There is some testimony that the administrative supervisory experience that she acquired at First Federal and as director of the Food Stamp Program was not of the quality necessary to be considered the equivalent of an equal number of years of college. But the testimony was vague and inconclusive and failed to establish just what experience does qualify as “administrative supervisory” or “professional” work experience.9 Without evidence of clearly articulated standards, or of a pattern of evaluating personnel in a consistent nondiscriminatory manner, I simply cannot agree that the defendants have established that the state’s classification system was a factor other than sex that justified the pay differential.10
Implicit in the majority opinion is the premise that a presumption of regularity should extend to the statewide classification system. I cannot accept this premise; to accept it would be to deny Strecker the benefit of the prima facie case that even the majority concedes she has established here. Nor can we infer that the state classification system is operated on a nondiscriminatory basis. The record indicates that the State Personnel Office reclassified positions or individuals on the basis of requests from the County; the only exception being those occasions when the State Personnel Department reclassified all positions within a governmental unit.11 The County made no written requests to reclassify Strecker from April, 1972, until she gave notice of her intent to resign in early 1977.12 Clarence Ohlsen, the director of the County Social Service Board and its appointing authority, consistently and intentionally discriminated against women on the basis of sex, and he was, for all intents and purposes, the ultimate authority in personnel matters at the County level.13
*107Ohlsen’s discriminatory conduct is well illustrated by his dealings with Strecker.

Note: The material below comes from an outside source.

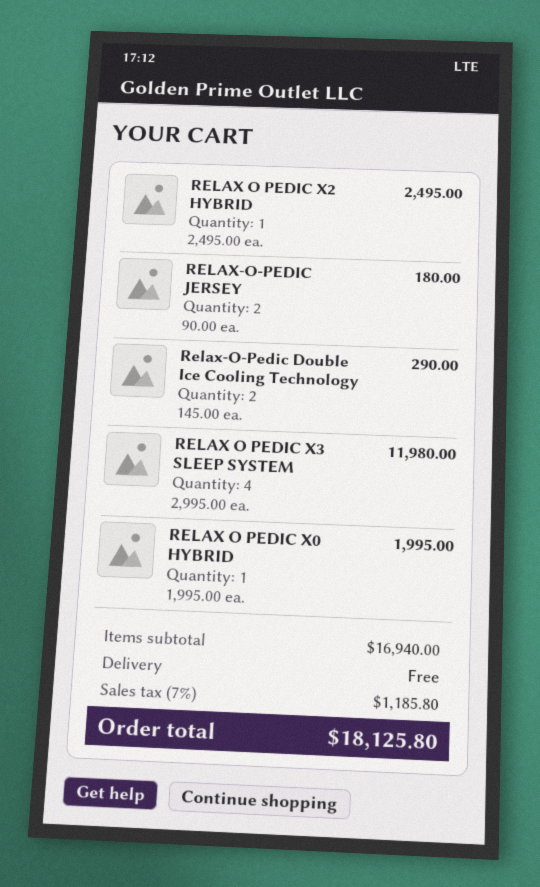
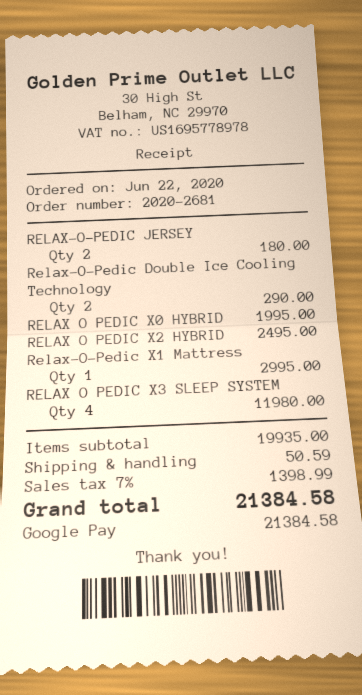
Relax-O-Pedic X1 Mattress: none -> 1 for 2995.00
subtotal: 16940.00 -> 19935.00
shipping: 0.00 -> 50.59
tax: 7% = 1185.80 -> 7% = 1398.99
total: 18125.80 -> 21384.58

When she became the supervisor of the County’s Economic Assistance Programs on April 1, 1972, Strecker indicated to Ohlsen that the $45 per month increase she was to receive with this promotion was inadequate compensation for her new responsibilities. Ohlsen responded that she should not receive more because she did not have a college degree and because her husband made a good living so she should not worry about additional income. This scenario was repeated in November of 1975 when Strecker again assumed significant additional responsibilities—establishing and supervising the Child Support Enforcement Program (IV-D). She received no raise in pay and Ohlsen told her not to file a new job description with the State accurately reflecting her increased responsibility. Ohlsen indicated that the County’s budget was in poor shape and again reminded her that her husband made a good living. He assured her that her salary would be reviewed in July, 1976. At that time, however, she received only the standard seven and one-half percent salary increase given to all the agency’s employees. In November of 1976, Strecker again approached Ohlsen regarding her salary and classification. She had been encouraged by a State personnel officer to rewrite her job description to include her IV-D duties. Ohlsen told her that she was not to fill out a new job description, again emphasizing that she should not always be worrying about more money because her husband had sufficient income. Finally, all the male applicants for Strecker’s job were told that if they stayed with the agency for four or five years, and if their services were satisfactory, they could expect to be named Ohlsen’s successor as director of the agency. Throughout her tenure as supervisor of Economic Assistance, Strecker was never given such assurances, nor were the female applicants for her position told this, despite the fact that some of them had college degrees.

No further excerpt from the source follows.